■ THE TASK: Exactly as written, please set down all of the entries again, with no pictures.

■ SOURCE DATA:
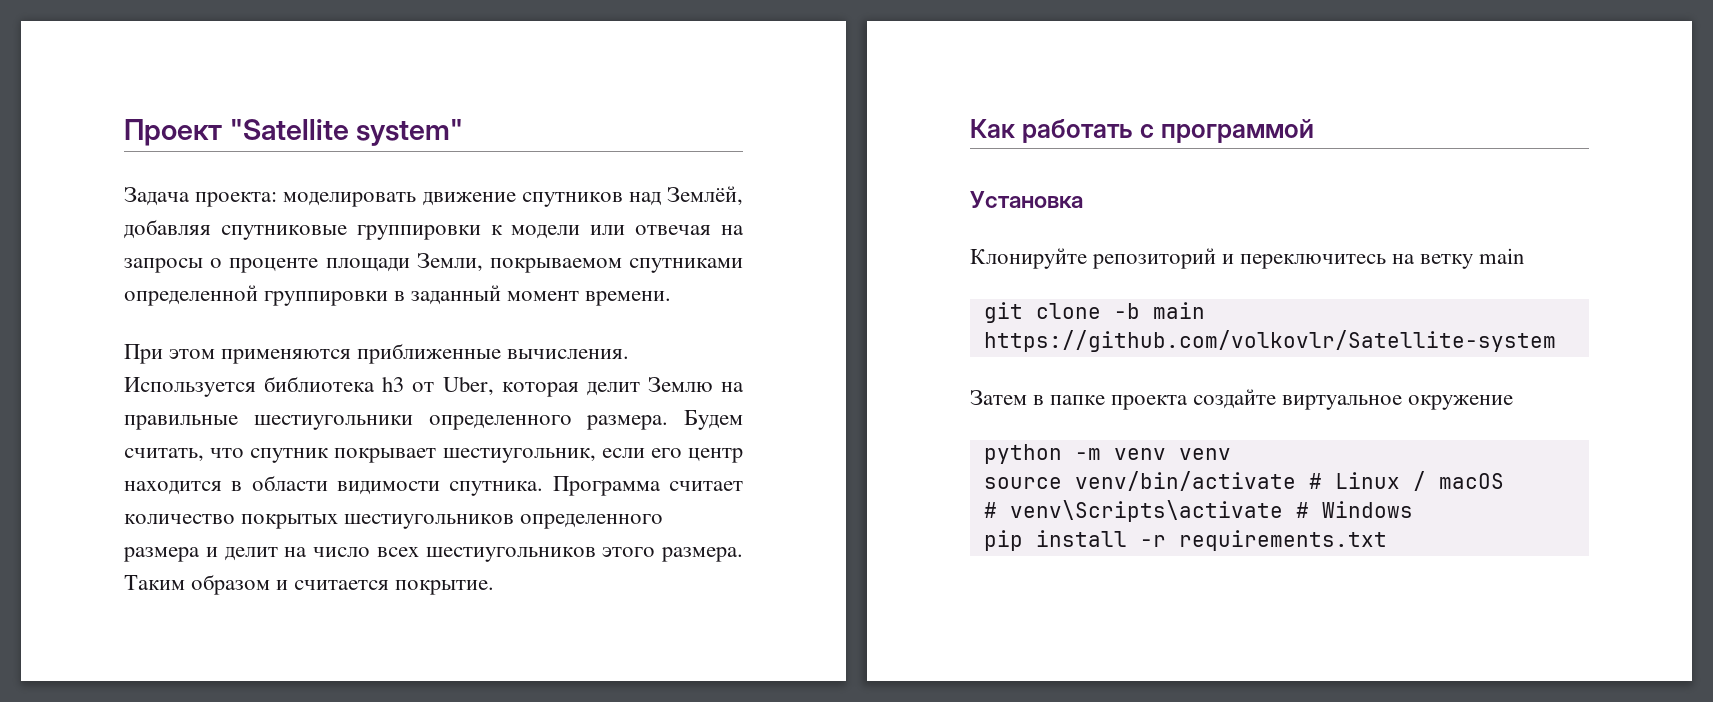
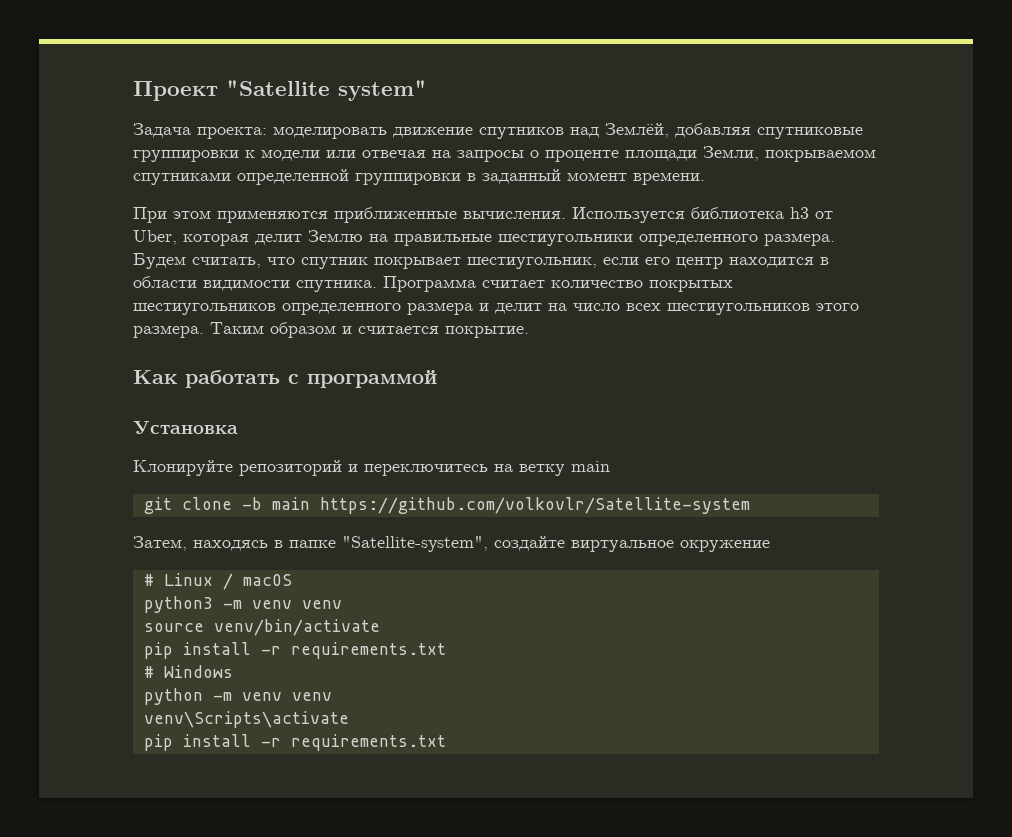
- Затем в папке проекта создайте виртуальное окружение
+ Затем, находясь в папке "Satellite-system", создайте виртуальное окружение
+ # Linux / macOS
+ python3 -m venv venv
+ source venv/bin/activate
+ pip install -r requirements.txt
+ # Windows
  python -m venv venv
- source venv/bin/activate # Linux / macOS
- # venv\Scripts\activate # Windows
+ venv\Scripts\activate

■ REPLY:
- Затем в папке проекта создайте виртуальное окружение
+ Затем, находясь в папке "Satellite-system", создайте виртуальное окружение
+ # Linux / macOS
+ python3 -m venv venv
+ source venv/bin/activate
+ pip install -r requirements.txt
+ # Windows
  python -m venv venv
- source venv/bin/activate # Linux / macOS
- # venv\Scripts\activate # Windows
+ venv\Scripts\activate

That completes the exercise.